MOBO failure during HDD Removal process – how to restore?


GDog
 Share

Recommended Posts

OK, I looked through the posts for the last couple of months, and I found one or two that addresses SOME of my issues, but not all. So, I will take a stab at starting a new thread. I apologize for the length of my post, but I’m not sure what is important to mention or not.

 

What makes my situation unique, I feel, is the way my MOBO failed and what was going on when it did. Here’s what happened:

 

My system:

MSI P35 Platinum, Pentium Dual Core E5200, 2GB RAM with video card installed (not headless)

System Drive: WD 500GB Black

Data Drives: 4 x 2TB WD Green EADS drives connected to MOBO ports

System Backup HDD: 1 x 1TB WD EACS connected to …

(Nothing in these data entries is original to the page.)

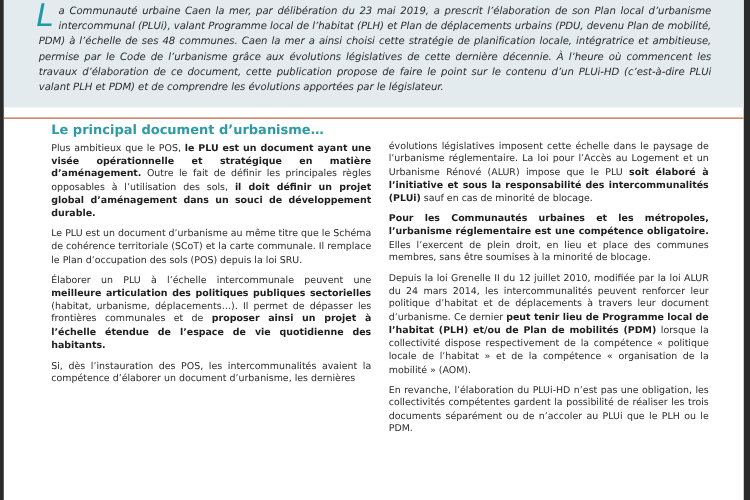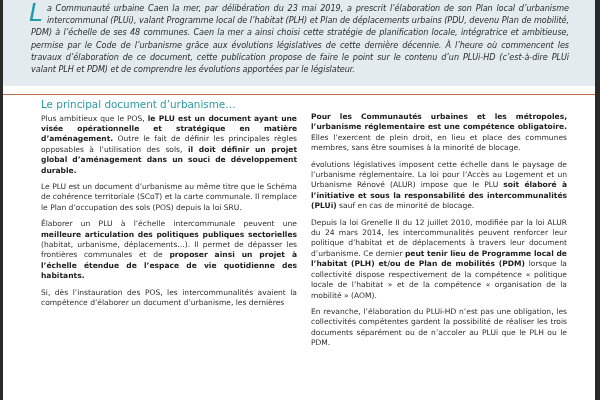--- a/index.html
+++ b/index.html
@@ -37,21 +37,21 @@
     text-align: justify;
   }
   .col-left { left: 38px; }
   .col-right { left: 308px; }
   .title {
     text-align: center; color: #cf5a2c; font-weight: bold;
     font-size: 13.5px; line-height: 16px; margin: 4px 0 10px 0;
     font-variant: small-caps; letter-spacing: 0.4px;
   }
   .subhead {
-    color: #2e9aa4; font-weight: normal; font-size: 10.4px; line-height: 12.6px;
+    color: #2e9aa4; font-weight: bold; font-size: 10.4px; line-height: 12.6px;
     margin: 0 0 3px 0; text-align: left;
   }
   p { margin: 0 0 6px 0; }
   b { font-weight: bold; color: #1e1e1e; }
   .mt { margin-top: 8px; }
 </style>
 </head>
 <body>
 
 <div class="page">
@@ -64,18 +64,18 @@
 
   <div class="col col-left">
     <div class="subhead">Le principal document d’urbanisme…</div>
     <p><span>Plus ambitieux que le POS, </span><b>le PLU est un document ayant une visée opérationnelle et stratégique en matière d’aménagement.</b><span> Outre le fait de définir les principales règles opposables à l’utilisation des sols, </span><b>il doit définir un projet global d’aménagement dans un souci de développement durable.</b></p>
     <p><span>Le PLU est un document d’urbanisme au même titre que le Schéma de cohérence territoriale (SCoT) et la carte communale. Il remplace le Plan d’occupation des sols (POS) depuis la loi SRU.</span></p>
     <p><span>Élaborer un PLU à l’échelle intercommunale peuvent une </span><b>meilleure articulation des politiques publiques sectorielles</b><span> (habitat, urbanisme, déplacements…). Il permet de dépasser les frontières communales et de </span><b>proposer ainsi un projet à l’échelle étendue de l’espace de vie quotidienne des habitants.</b></p>
     <p><span>Si, dès l’instauration des POS, les intercommunalités avaient la compétence d’élaborer un document d’urbanisme, les dernières</span></p>
   </div>
 
   <div class="col col-right" style="top:112px;">
+    <p><span>évolutions législatives imposent cette échelle dans le paysage de l’urbanisme réglementaire. La loi pour l’Accès au Logement et un Urbanisme Rénové (ALUR) impose que le PLU </span><b>soit élaboré à l’initiative et sous la responsabilité des intercommunalités (PLUi)</b><span> sauf en cas de minorité de blocage.</span></p>
     <p><b>Pour les Communautés urbaines et les métropoles, l’urbanisme réglementaire est une compétence obligatoire.</b><span> Elles l’exercent de plein droit, en lieu et place des communes membres, sans être soumises à la minorité de blocage.</span></p>
-    <p><span>évolutions législatives imposent cette échelle dans le paysage de l’urbanisme réglementaire. La loi pour l’Accès au Logement et un Urbanisme Rénové (ALUR) impose que le PLU </span><b>soit élaboré à l’initiative et sous la responsabilité des intercommunalités (PLUi)</b><span> sauf en cas de minorité de blocage.</span></p>
     <p><span>Depuis la loi Grenelle II du 12 juillet 2010, modifiée par la loi ALUR du 24 mars 2014, les intercommunalités peuvent renforcer leur politique d’habitat et de déplacements à travers leur document d’urbanisme. Ce dernier </span><b>peut tenir lieu de Programme local de l’habitat (PLH) et/ou de Plan de mobilités (PDM)</b><span> lorsque la collectivité dispose respectivement de la compétence « politique locale de l’habitat » et de la compétence « organisation de la mobilité » (AOM).</span></p>
     <p><span>En revanche, l’élaboration du PLUi-HD n’est pas une obligation, les collectivités compétentes gardent la possibilité de réaliser les trois documents séparément ou de n’accoler au PLUi que le PLH ou le PDM.</span></p>
   </div>
 </div>
 
 </body></html>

1 x SATA PCI card SiI 3114, 4-port

Actual amount of Data: Approx 6.5TB

 

History of Events leading up to MOBO Failure:

I did not want to set the entire “Software” folder to duplicate, just one folder inside. So, I created a separate folder outside of the Software folder just for that purpose and set THAT folder to Duplicate. After a while – seems like shortly after it finished the Duplication process – I started to get a bunch of File Conflict Errors. I went in and corrected or deleted the files, but they kept coming back. So, I started a chkdsk of all the volumes, like Microsoft says we’re supposed to do. This process went on for 2-1/2 days and was only finished part way through the third drive. Even though not finished, the second drive in the order had a lot of errors, so I decided to terminate the process and just replace that drive.

 

At this point, I’m still not suspecting any Hardware failures except the HDD’s, which as I knew, were prone to failure. So I put in a new 2TB WD Green HDD (call it HDD-2), added it to the pool and started the Removal process. It took 2 days to finish due to several File conflict errors. I had to re-start the process several times to get it finished. Once the bad drive (call it HDD-1) was out of the system, I put it on the bench and tested it fully. I couldn’t find anything wrong with it! Plus, WHS was still throwing up File Conflict Errors. Thinking I just pegged the wrong drive, I ran chkdsk on the specific drive/volume I had just put in earlier (HDD-2). Found errors, so now I am starting to think maybe that drive was bad too. So, I added HDD-1 BACK to the pool and started the Removal process for HDD-2. After 2 days, it was only maybe 40% finished. NOW, I’m starting to think something ELSE is wrong, so I terminated the Removal process and tried to reboot.

 

Reboot Failed. The system would not even POST – no video AT ALL, no sound, no beeps, NOTHING - except 4-Red lights on the Diagnostics LED’s on the MOBO indicating a failed CPU. Purchased a NEW CPU, Pentium Dual Core E5400 (can’t get the E5200 anymore. Installed it and still nothing. Final Conclusion: BAD MOBO. Purchased new MOBO, Supermicro C2SBC-Q with Intel Q35 Chipset.

 

SO, given this series of events, what would be, in your expert opinions, the best method to use to rebuild my WHS to ensure that I can restore all my data?

 

Thanks so much for everyone’s help!

Gary

Edited by GDog
Link to comment
Share on other sites

OK, I looked through the posts for the last couple of months, and I found one or two that addresses SOME of my issues, but not all. So, I will take a stab at starting a new thread. I apologize for the length of my post, but I’m not sure what is important to mention or not.

 

What makes my situation unique, I feel, is the way my MOBO failed and what was going on when it did. Here’s what happened:

 

My system:

MSI P35 Platinum, Pentium Dual Core E5200, 2GB RAM with video card installed (not headless)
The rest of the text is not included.